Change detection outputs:
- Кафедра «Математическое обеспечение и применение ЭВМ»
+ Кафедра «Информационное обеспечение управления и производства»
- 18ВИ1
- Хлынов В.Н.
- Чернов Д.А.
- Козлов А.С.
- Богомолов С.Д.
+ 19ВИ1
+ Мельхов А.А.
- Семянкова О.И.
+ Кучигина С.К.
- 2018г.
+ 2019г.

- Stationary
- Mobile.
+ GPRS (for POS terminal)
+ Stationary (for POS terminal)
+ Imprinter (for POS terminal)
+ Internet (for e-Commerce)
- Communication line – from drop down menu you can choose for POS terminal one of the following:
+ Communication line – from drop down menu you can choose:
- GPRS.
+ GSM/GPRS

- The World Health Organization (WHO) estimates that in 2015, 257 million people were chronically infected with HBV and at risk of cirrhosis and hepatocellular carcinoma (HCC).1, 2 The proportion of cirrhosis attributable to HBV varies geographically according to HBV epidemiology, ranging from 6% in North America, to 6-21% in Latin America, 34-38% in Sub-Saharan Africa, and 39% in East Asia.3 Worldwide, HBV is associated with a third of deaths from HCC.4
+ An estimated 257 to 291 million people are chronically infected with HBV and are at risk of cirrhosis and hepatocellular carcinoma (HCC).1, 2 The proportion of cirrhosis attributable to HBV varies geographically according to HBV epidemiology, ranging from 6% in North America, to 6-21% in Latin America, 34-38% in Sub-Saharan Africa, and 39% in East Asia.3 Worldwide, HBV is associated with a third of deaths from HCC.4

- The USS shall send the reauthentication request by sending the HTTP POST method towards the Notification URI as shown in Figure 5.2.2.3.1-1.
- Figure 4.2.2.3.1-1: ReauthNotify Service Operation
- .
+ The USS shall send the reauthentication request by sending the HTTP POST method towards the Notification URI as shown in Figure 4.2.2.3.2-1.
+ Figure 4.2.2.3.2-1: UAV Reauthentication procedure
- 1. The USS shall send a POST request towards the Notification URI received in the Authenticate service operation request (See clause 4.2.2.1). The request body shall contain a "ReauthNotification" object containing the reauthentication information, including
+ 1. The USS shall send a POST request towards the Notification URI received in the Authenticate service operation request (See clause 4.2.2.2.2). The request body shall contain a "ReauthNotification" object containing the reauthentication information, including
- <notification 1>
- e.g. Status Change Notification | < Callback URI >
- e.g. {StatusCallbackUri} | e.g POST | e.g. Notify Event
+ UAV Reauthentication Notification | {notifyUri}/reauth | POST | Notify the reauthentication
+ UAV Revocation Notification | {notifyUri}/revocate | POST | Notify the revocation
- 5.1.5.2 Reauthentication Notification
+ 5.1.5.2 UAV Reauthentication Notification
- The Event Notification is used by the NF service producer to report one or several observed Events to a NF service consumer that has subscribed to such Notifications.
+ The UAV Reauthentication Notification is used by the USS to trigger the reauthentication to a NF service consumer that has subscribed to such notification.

◆ Work instruction ◆
Write out exactly the lines above from the line with "in Figure 4.2.2.3.2-1." through the line with "- <notification 1>", both of them included, and leave out all other lines.

◆ Exercise output ◆
+ The USS shall send the reauthentication request by sending the HTTP POST method towards the Notification URI as shown in Figure 4.2.2.3.2-1.
+ Figure 4.2.2.3.2-1: UAV Reauthentication procedure
- 1. The USS shall send a POST request towards the Notification URI received in the Authenticate service operation request (See clause 4.2.2.1). The request body shall contain a "ReauthNotification" object containing the reauthentication information, including
+ 1. The USS shall send a POST request towards the Notification URI received in the Authenticate service operation request (See clause 4.2.2.2.2). The request body shall contain a "ReauthNotification" object containing the reauthentication information, including
- <notification 1>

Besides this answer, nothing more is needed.